WHO study finds no COVID-19 magic bullet in remdesivir or hydroxychloroquine
A WHO study has shown that some of the most high-profile drugs during the COVID-19 pandemic – and in some cases touted by US President Trump – have little to no effect on coronavirus, casting doubt on co-called “miracle treatments” like hydroxychloroquine. The six month study coordinated by the World Health Organization examined the potential impact of treatments like remdesivir and interferon, which have been repurposed from their normal use in the hope of controlling COVID-19.
Along the way, they’ve picked up no shortage of controversy. While the US FDA has been granting Emergency Use Authorization (EUA) to some treatments, the agency has not made any claims as to their actual efficacy. Instead, the decision to prescribe or not is left up to healthcare professionals.

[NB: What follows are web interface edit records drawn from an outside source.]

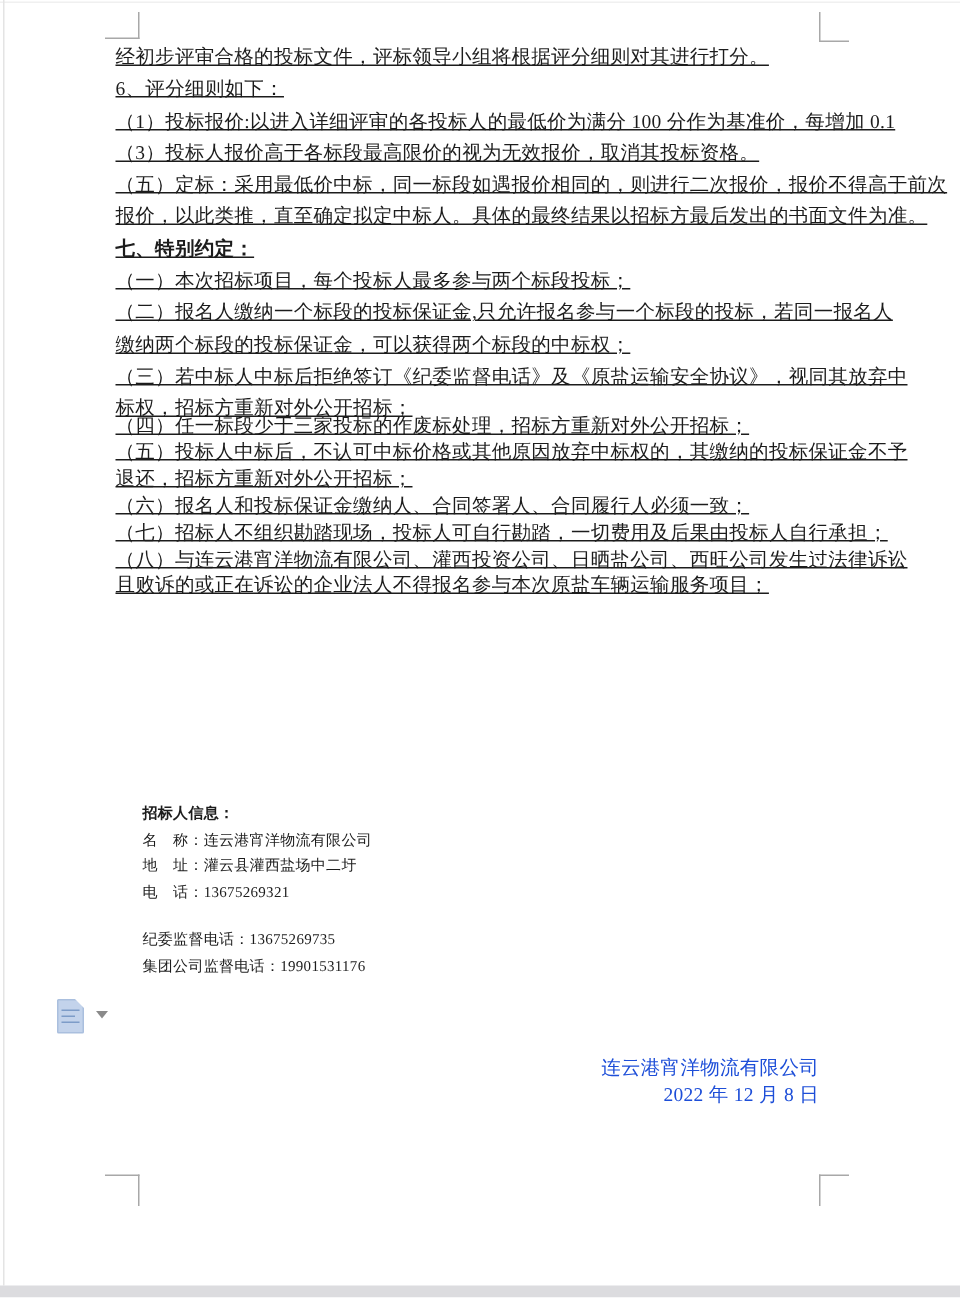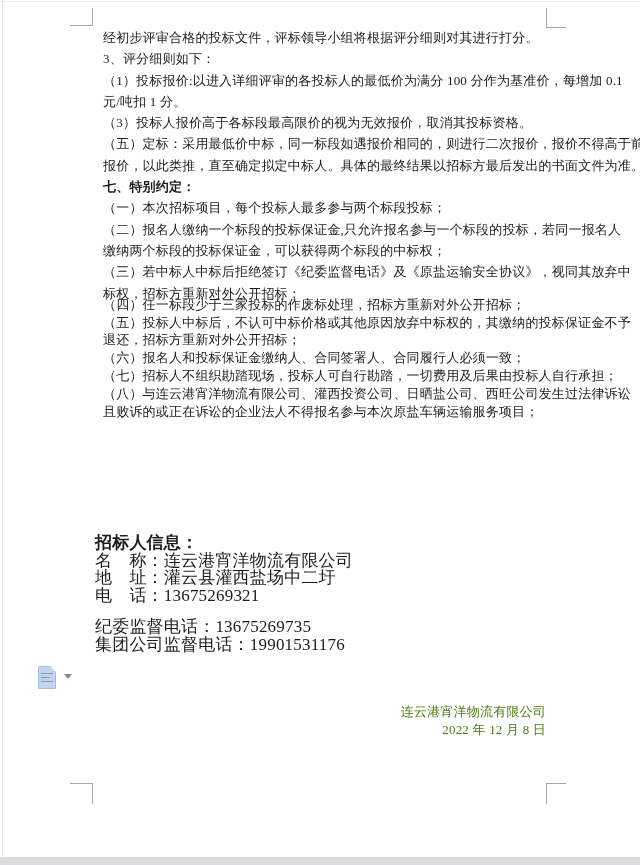--- a/index.html
+++ b/index.html
@@ -31,42 +31,43 @@
   .crop-tl { left: 70px; top: 8px;  width: 22px; height: 17px;
              border-right: 1px solid #a8a8a8; border-bottom: 1px solid #a8a8a8; }
   .crop-tr { left: 546px; top: 8px; width: 19px; height: 19px;
              border-left: 1px solid #a8a8a8; border-bottom: 1px solid #a8a8a8; }
   .crop-bl { left: 70px; top: 783px; width: 22px; height: 20px;
              border-right: 1px solid #a8a8a8; border-top: 1px solid #a8a8a8; }
   .crop-br { left: 546px; top: 783px; width: 19px; height: 20px;
              border-left: 1px solid #a8a8a8; border-top: 1px solid #a8a8a8; }
 
   .body-text {
-    position: absolute; left: 103px; top: 27px; width: 462px;
+    position: absolute; left: 77px; top: 27px; width: 462px;
     font-size: 13px; color: #1c1c1c;
     letter-spacing: 0.2px;
     white-space: nowrap;
+    text-decoration: underline;
   }
   .body-text .ln { line-height: 21.3px; height: 21.3px; }
   .body-text .ln.tight { line-height: 17.8px; height: 17.8px; }
   .body-text .ln.zone-start { margin-top: -8px; }
   .bold { font-weight: bold; }
 
   .contact-block {
     position: absolute; left: 95px; top: 534px; width: 462px;
-    font-size: 17px; color: #1c1c1c;
+    font-size: 10px; color: #1c1c1c;
     letter-spacing: 0.2px;
     white-space: nowrap;
   }
   .contact-block .ln { line-height: 17.6px; height: 17.6px; }
   .contact-block .spacer { height: 14px; }
 
   .signature-block {
     position: absolute; left: 95px; top: 703px; width: 451px;
-    font-size: 13px; color: #4d7c0f;
+    font-size: 13px; color: #1d4ed8;
     text-align: right;
     letter-spacing: 0.2px;
     white-space: nowrap;
   }
   .signature-block .ln { line-height: 17.8px; height: 17.8px; }
 
   
   .paste-widget { position: absolute; left: 38px; top: 664px; width: 40px; height: 28px; }
   .doc-icon {
     position: absolute; left: 0; top: 2px;
@@ -103,23 +104,22 @@
   <div class="edge-top"></div>
   <div class="edge-left"></div>
 
   <div class="crop crop-tl"></div>
   <div class="crop crop-tr"></div>
   <div class="crop crop-bl"></div>
   <div class="crop crop-br"></div>
 
   <div class="body-text">
     <div class="ln">经初步评审合格的投标文件，评标领导小组将根据评分细则对其进行打分。</div>
-    <div class="ln">3、评分细则如下：</div>
+    <div class="ln">6、评分细则如下：</div>
     <div class="ln">（1）投标报价:以进入详细评审的各投标人的最低价为满分 100 分作为基准价，每增加 0.1</div>
-    <div class="ln">元/吨扣 1 分。</div>
     <div class="ln">（3）投标人报价高于各标段最高限价的视为无效报价，取消其投标资格。</div>
     <div class="ln">（五）定标：采用最低价中标，同一标段如遇报价相同的，则进行二次报价，报价不得高于前次</div>
     <div class="ln">报价，以此类推，直至确定拟定中标人。具体的最终结果以招标方最后发出的书面文件为准。</div>
     <div class="ln bold">七、特别约定：</div>
     <div class="ln">（一）本次招标项目，每个投标人最多参与两个标段投标；</div>
     <div class="ln">（二）报名人缴纳一个标段的投标保证金,只允许报名参与一个标段的投标，若同一报名人</div>
     <div class="ln">缴纳两个标段的投标保证金，可以获得两个标段的中标权；</div>
     <div class="ln">（三）若中标人中标后拒绝签订《纪委监督电话》及《原盐运输安全协议》，视同其放弃中</div>
     <div class="ln">标权，招标方重新对外公开招标；</div>
     <div class="ln tight zone-start">（四）任一标段少于三家投标的作废标处理，招标方重新对外公开招标；</div>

That hasn’t stopped Trump and others from seizing on the potential for repurposed treatments in the hunt for a COVID-19 golden bullet. Multiple studies have sprung up to examine how much of a help they can actually be, while pharmaceutical companies try to work on vaccines and other treatments. This WHO-led Solidarity Therapeutics Trial is, the World Health Organization says, the largest randomized control trial on such repurposed treatments so-far.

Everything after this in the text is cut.